The goal with this experiment was to test the accuracy of Convolutional Neural Networks to learn the spatial and spectral characteristics of image patches of the Earth surface extracted from satellite images for Land Use and Land Cover (LULC) classification tasks.
To achieve my goal I used a transfer learning technique that consists of using a pretrained ResNet CNN architecture  and finetune it with the EuroSAT dataset , a collection of labelled satellite patch images extracted from the Copernicus Sentinel-2 satellites products. I used the Fastai deep learning library to write the Python code to train and validate the system, and Google Colab to execute it on a GPU. I have also performed some additional LULC classification tests using new images extracted from the Copernicus Sentinel-2 dataset products through the Sentinel-Hub EO-Browser. In the next four sections I provide some information about the LULC classification task, the Sentinel-2 satellites and their products, the EuroSAT dataset, and the finetuning technique. In the coding sections that follow I describe all the steps required to set up a deep learning architecture to accomplish the LULC task and to assess the accuracy of the results.

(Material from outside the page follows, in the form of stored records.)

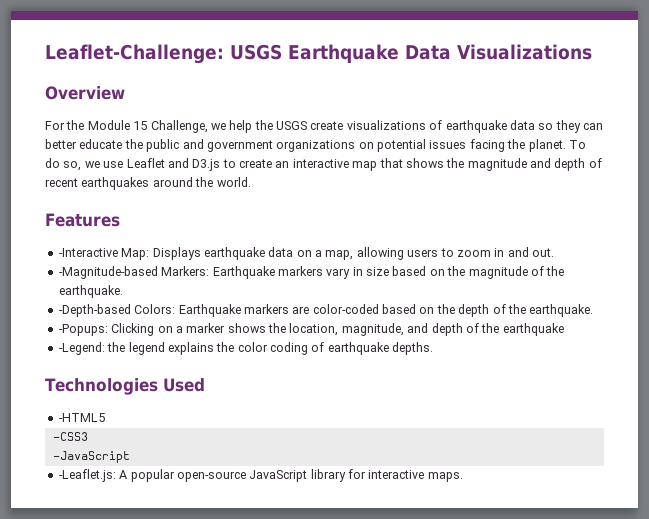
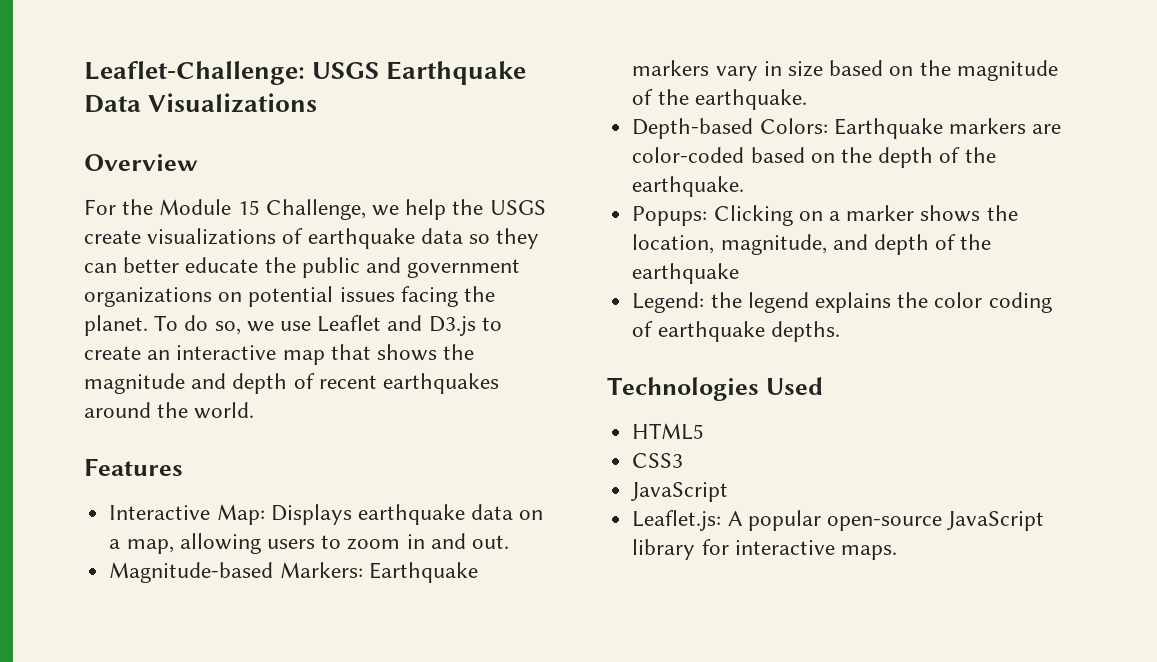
- -Interactive Map: Displays earthquake data on a map, allowing users to zoom in and out.
+ Interactive Map: Displays earthquake data on a map, allowing users to zoom in and out.
- -Magnitude-based Markers: Earthquake markers vary in size based on the magnitude of the earthquake.
+ Magnitude-based Markers: Earthquake markers vary in size based on the magnitude of the earthquake.
- -Depth-based Colors: Earthquake markers are color-coded based on the depth of the earthquake.
+ Depth-based Colors: Earthquake markers are color-coded based on the depth of the earthquake.
- -Popups: Clicking on a marker shows the location, magnitude, and depth of the earthquake
+ Popups: Clicking on a marker shows the location, magnitude, and depth of the earthquake
- -Legend: the legend explains the color coding of earthquake depths.
+ Legend: the legend explains the color coding of earthquake depths.
- -HTML5
- -CSS3
- -JavaScript
- -Leaflet.js: A popular open-source JavaScript library for interactive maps.
+ HTML5
+ CSS3
+ JavaScript
+ Leaflet.js: A popular open-source JavaScript library for interactive maps.

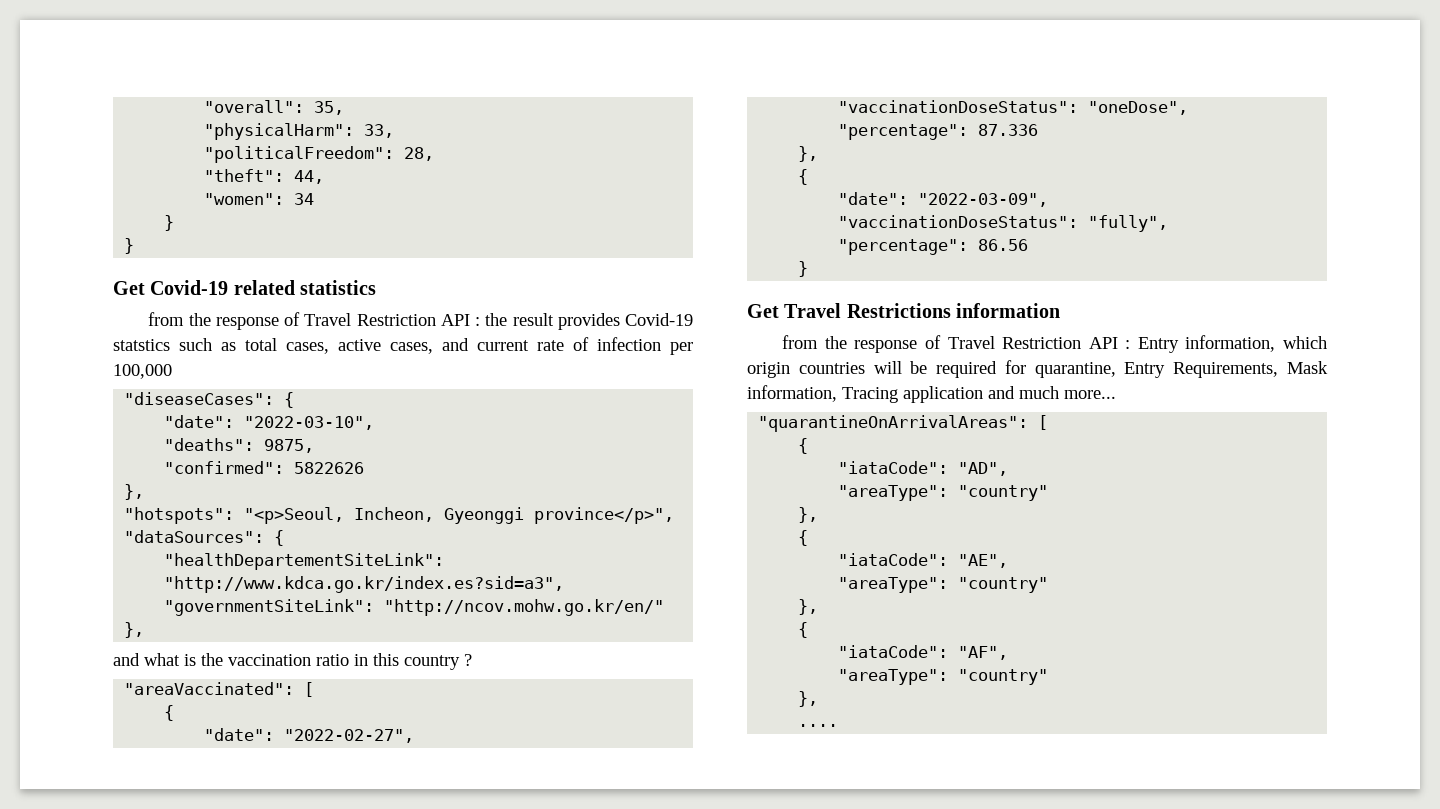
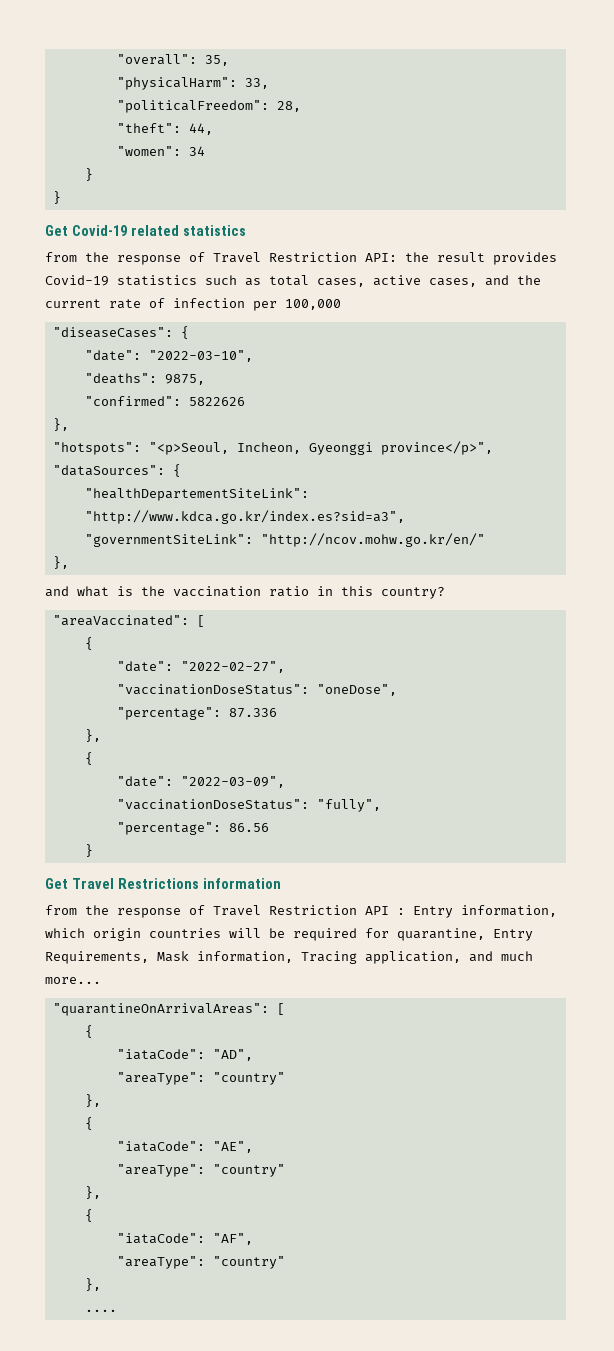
- from the response of Travel Restriction API : the result provides Covid-19 statstics such as total cases, active cases, and current rate of infection per 100,000
+ from the response of Travel Restriction API: the result provides Covid-19 statistics such as total cases, active cases, and the current rate of infection per 100,000
- and what is the vaccination ratio in this country ?
+ and what is the vaccination ratio in this country?
- from the response of Travel Restriction API : Entry information, which origin countries will be required for quarantine, Entry Requirements, Mask information, Tracing application and much more...
+ from the response of Travel Restriction API : Entry information, which origin countries will be required for quarantine, Entry Requirements, Mask information, Tracing application, and much more...

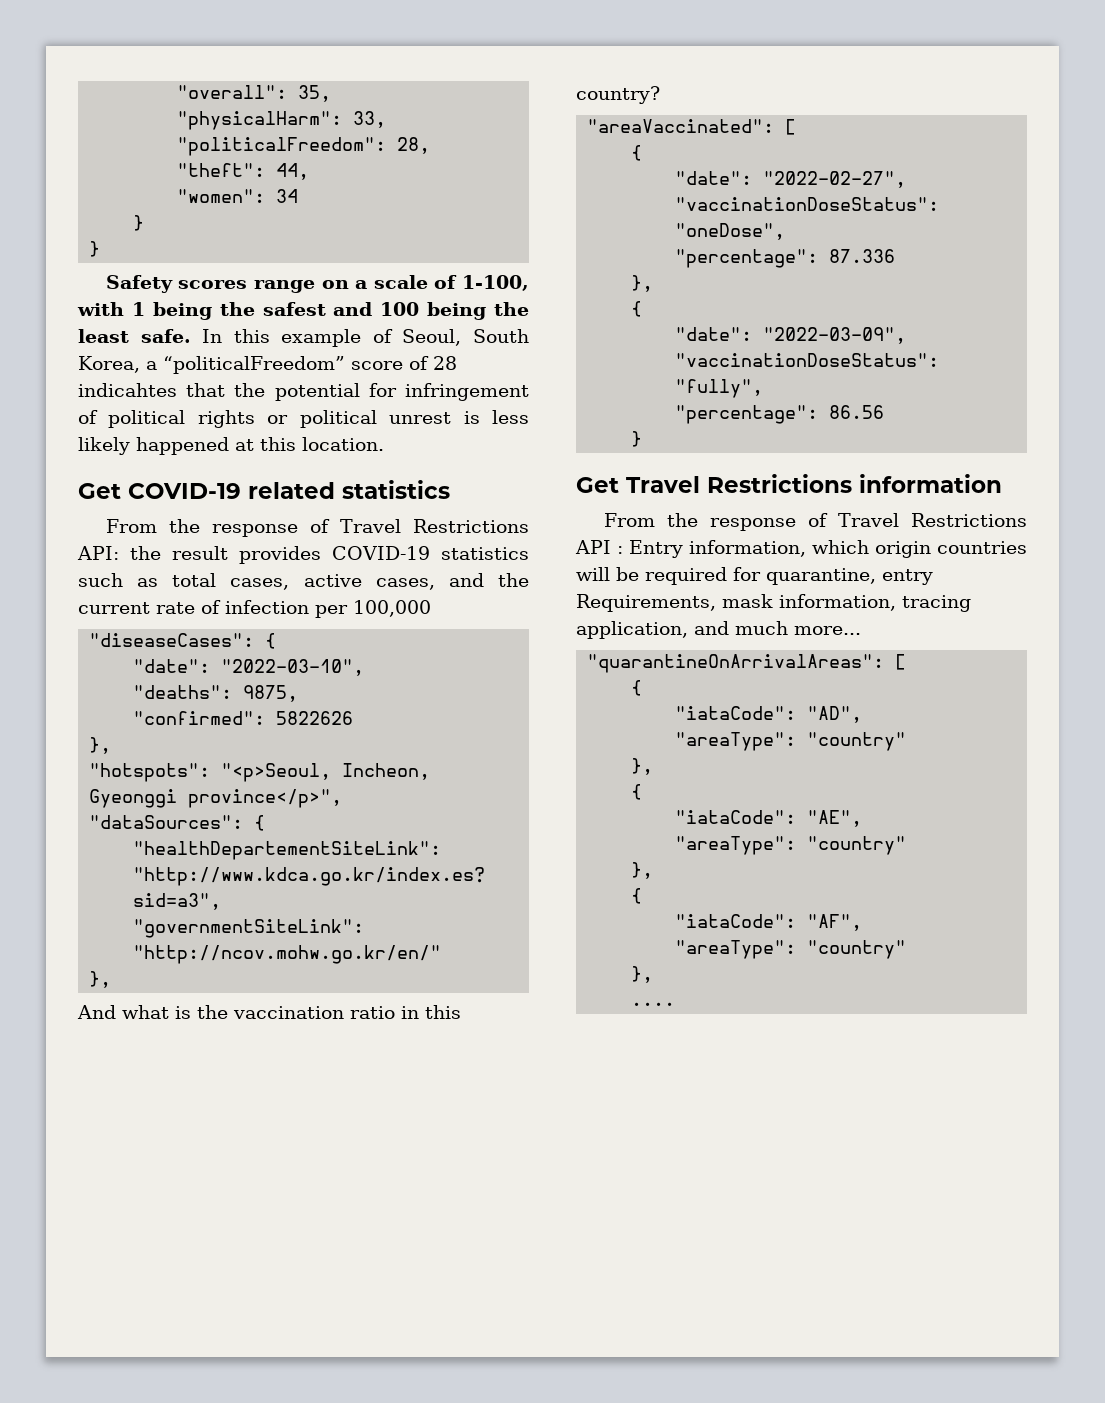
- Get Covid-19 related statistics
+ Safety scores range on a scale of 1-100, with 1 being the safest and 100 being the least safe. In this example of Seoul, South Korea, a “politicalFreedom” score of 28 indicahtes that the potential for infringement of political rights or political unrest is less likely happened at this location.
+ Get COVID-19 related statistics
- from the response of Travel Restriction API: the result provides Covid-19 statistics such as total cases, active cases, and the current rate of infection per 100,000
+ From the response of Travel Restrictions API: the result provides COVID-19 statistics such as total cases, active cases, and the current rate of infection per 100,000
- and what is the vaccination ratio in this country?
+ And what is the vaccination ratio in this country?
- from the response of Travel Restriction API : Entry information, which origin countries will be required for quarantine, Entry Requirements, Mask information, Tracing application, and much more...
+ From the response of Travel Restrictions API : Entry information, which origin countries will be required for quarantine, entry Requirements, mask information, tracing application, and much more...

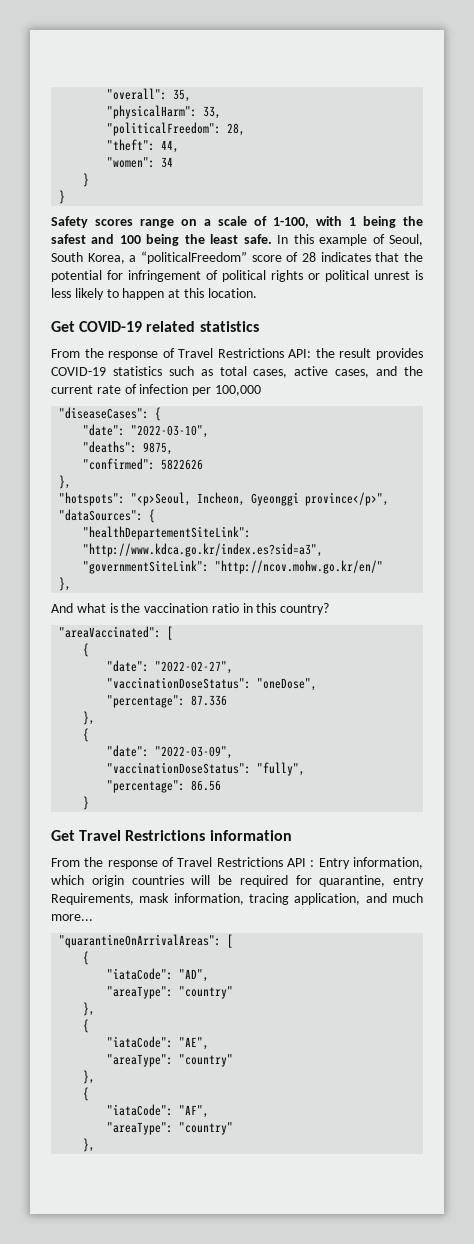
- In this example of Seoul, South Korea, a “politicalFreedom” score of 28 indicahtes that the potential for infringement of political rights or political unrest is less likely happened at this location.
+ In this example of Seoul, South Korea, a “politicalFreedom” score of 28 indicates that the potential for infringement of political rights or political unrest is less likely to happen at this location.
- ....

Land Use and Land Cover (LULC) classification
Land cover indicates the type of surface, such as forest or river, whereas land use indicates how people are using the land. Land cover can be determined by the reflectance properties of the surface. This information is commonly extracted from aerial or satellite digital images whose pixels values represent the solar energy reflected by the Earth’s surface in different spectral bands. The class of a land cover at the pixel level can be determined by using some combinations of spectral bands. For instance, vegetation has a stronger reflectance in the near infrared region of the spectrum and can be better observed using bands B7, B8, B8a and B9 of the Sentinel-2 MSI than the bands in the visible region of the spectrum, B4, B3, B2 (or RGB).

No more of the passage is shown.